Go through the material below and copy each line where the word "span" appears.

● Provided entries:
┌────────

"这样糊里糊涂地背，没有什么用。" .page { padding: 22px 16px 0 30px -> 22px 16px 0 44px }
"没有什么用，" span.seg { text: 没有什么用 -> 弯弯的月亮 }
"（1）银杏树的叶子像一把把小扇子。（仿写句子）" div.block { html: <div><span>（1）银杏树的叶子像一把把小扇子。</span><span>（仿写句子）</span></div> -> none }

└────────
┌────────

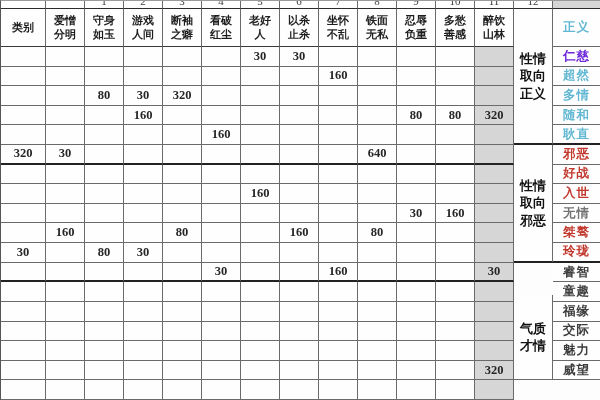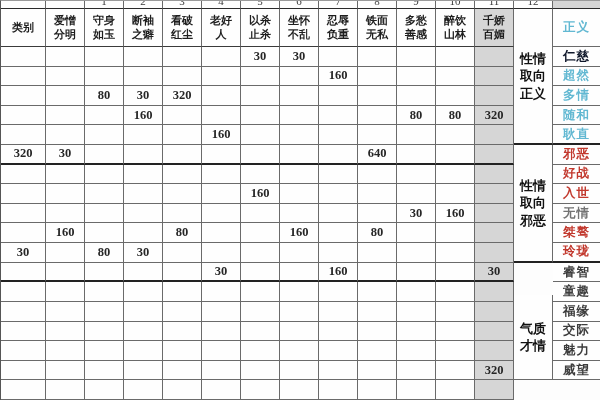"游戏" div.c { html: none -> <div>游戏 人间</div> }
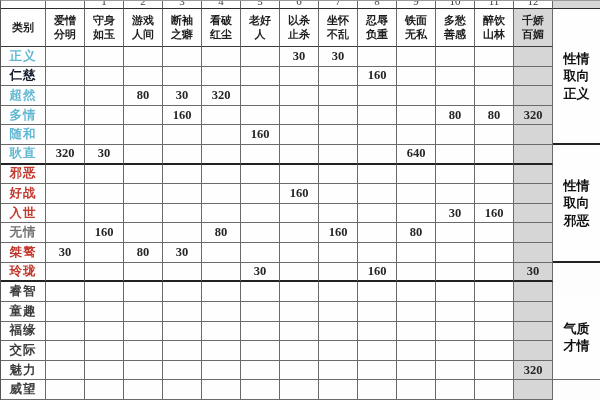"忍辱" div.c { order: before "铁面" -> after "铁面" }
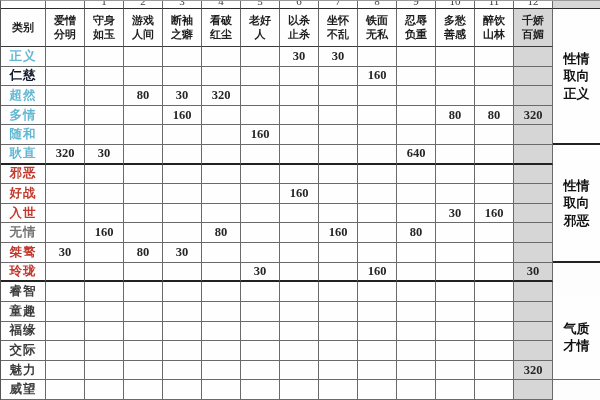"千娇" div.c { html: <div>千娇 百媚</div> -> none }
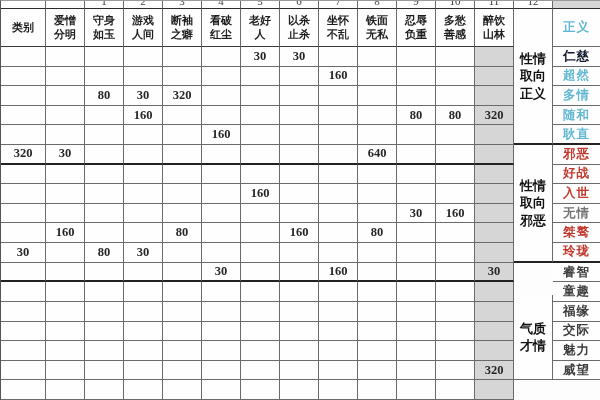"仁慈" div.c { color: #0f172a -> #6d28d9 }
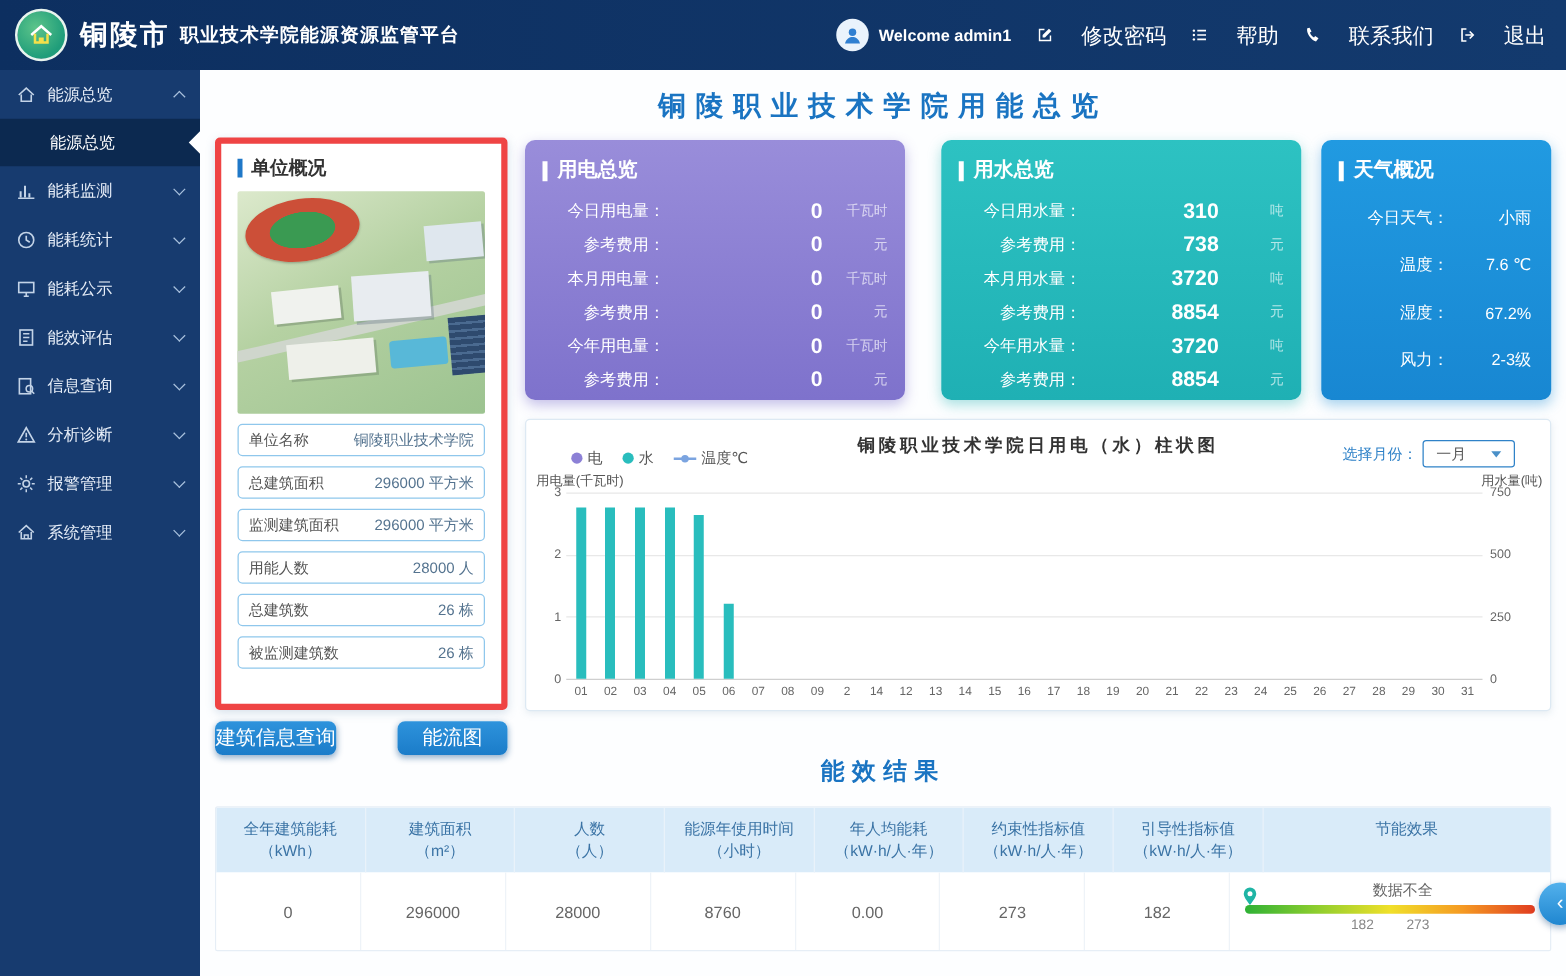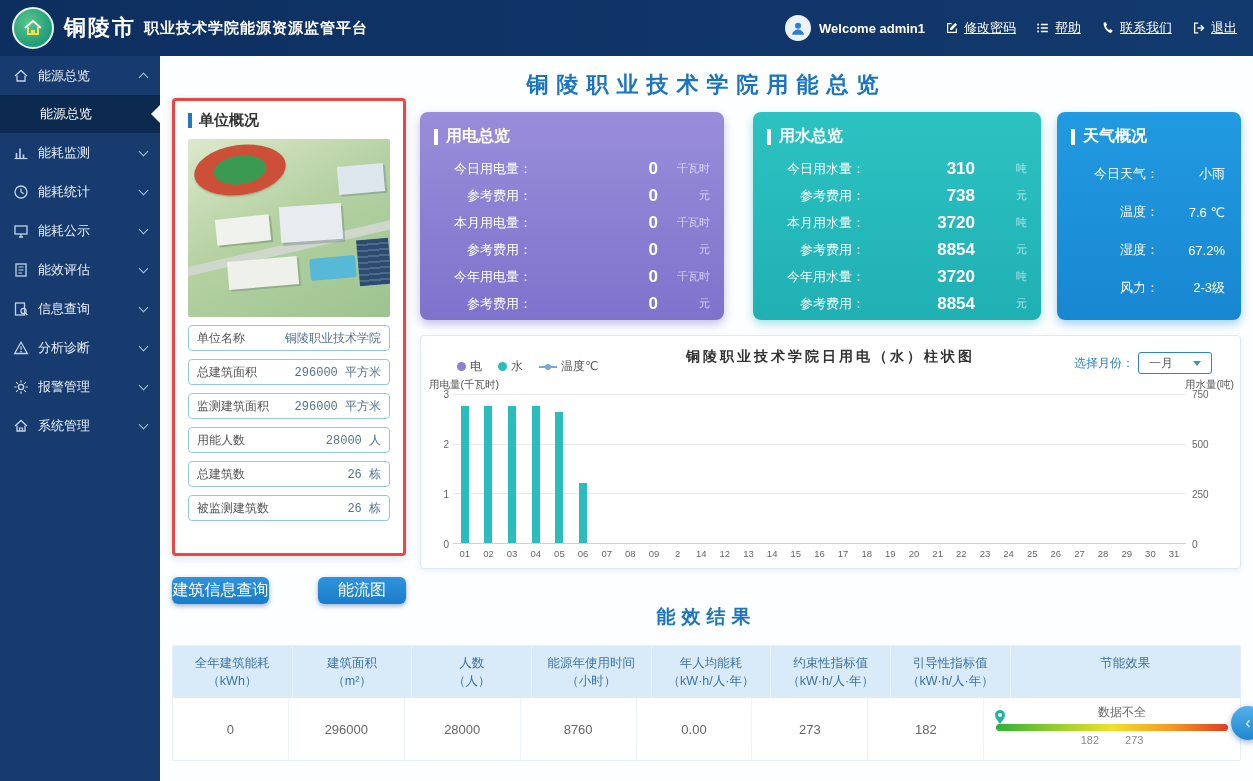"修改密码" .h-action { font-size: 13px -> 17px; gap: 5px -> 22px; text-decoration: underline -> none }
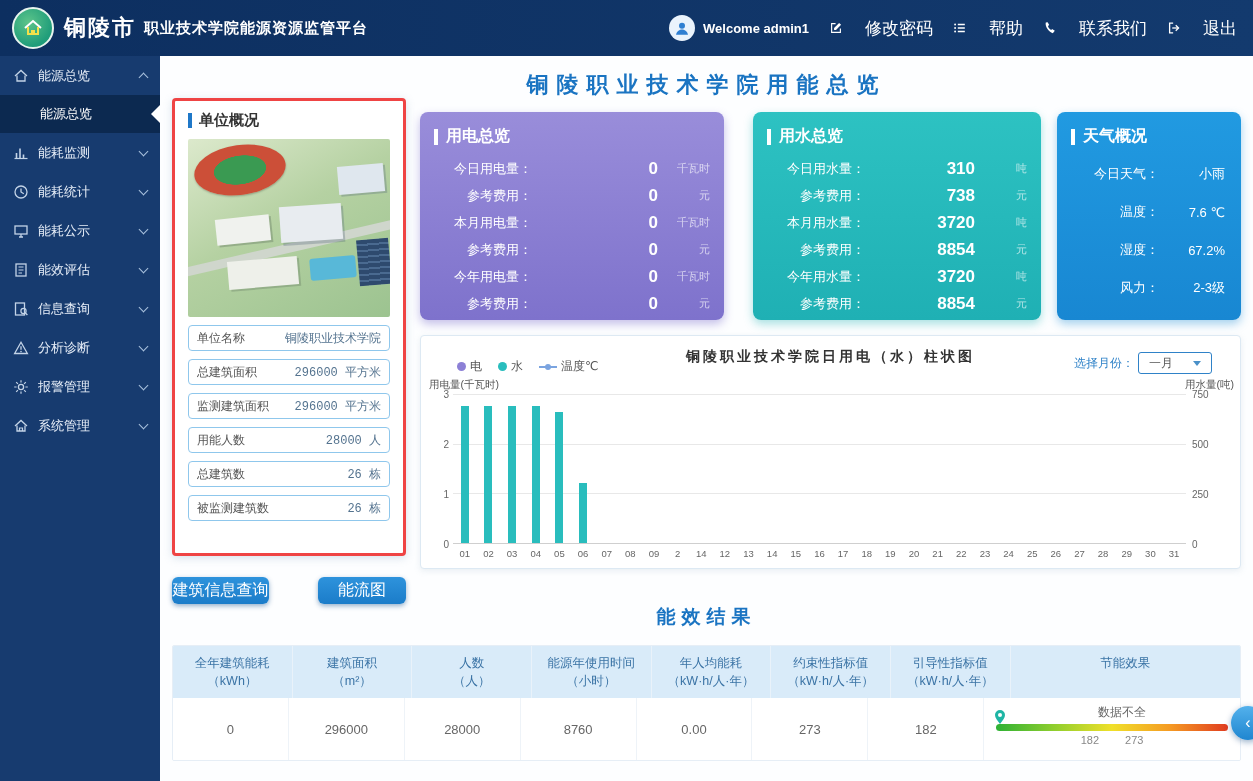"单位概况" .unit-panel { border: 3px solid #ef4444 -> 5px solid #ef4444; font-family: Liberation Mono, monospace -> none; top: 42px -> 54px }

└────────

● Response:
"没有什么用，" span.seg { text: 没有什么用 -> 弯弯的月亮 }
"（1）银杏树的叶子像一把把小扇子。（仿写句子）" div.block { html: <div><span>（1）银杏树的叶子像一把把小扇子。</span><span>（仿写句子）</span></div> -> none }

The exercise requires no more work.